Exercise ->
Among the records, which lines hold the word "Project"? Pick them out.

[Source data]
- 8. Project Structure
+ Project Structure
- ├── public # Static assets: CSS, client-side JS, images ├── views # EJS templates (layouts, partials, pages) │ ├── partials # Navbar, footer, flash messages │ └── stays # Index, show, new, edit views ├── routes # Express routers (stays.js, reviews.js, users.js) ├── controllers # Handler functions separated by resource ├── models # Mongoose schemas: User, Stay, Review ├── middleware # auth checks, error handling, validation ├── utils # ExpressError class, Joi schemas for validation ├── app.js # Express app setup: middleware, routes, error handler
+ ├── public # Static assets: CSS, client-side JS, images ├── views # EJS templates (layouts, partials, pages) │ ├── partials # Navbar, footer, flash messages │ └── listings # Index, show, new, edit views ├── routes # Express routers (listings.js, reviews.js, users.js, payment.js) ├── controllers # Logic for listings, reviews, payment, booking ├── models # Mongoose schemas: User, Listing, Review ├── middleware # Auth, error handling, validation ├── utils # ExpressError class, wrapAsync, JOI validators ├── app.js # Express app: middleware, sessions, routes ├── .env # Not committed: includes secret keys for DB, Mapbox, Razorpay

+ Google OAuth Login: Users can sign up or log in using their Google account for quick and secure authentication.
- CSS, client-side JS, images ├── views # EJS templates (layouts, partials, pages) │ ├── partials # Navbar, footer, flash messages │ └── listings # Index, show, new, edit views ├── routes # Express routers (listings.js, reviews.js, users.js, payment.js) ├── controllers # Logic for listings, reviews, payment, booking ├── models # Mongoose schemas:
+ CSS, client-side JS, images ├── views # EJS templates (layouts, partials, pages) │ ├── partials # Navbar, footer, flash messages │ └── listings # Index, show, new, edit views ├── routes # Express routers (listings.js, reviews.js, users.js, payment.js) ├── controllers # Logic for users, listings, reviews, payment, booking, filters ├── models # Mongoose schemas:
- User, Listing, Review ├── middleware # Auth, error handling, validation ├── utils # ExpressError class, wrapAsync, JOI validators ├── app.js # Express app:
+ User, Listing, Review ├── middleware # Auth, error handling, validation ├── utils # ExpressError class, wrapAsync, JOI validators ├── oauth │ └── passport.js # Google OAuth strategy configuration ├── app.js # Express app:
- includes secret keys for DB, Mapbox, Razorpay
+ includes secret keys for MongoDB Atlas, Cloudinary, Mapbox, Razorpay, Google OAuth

Task response ->
- 8. Project Structure
+ Project Structure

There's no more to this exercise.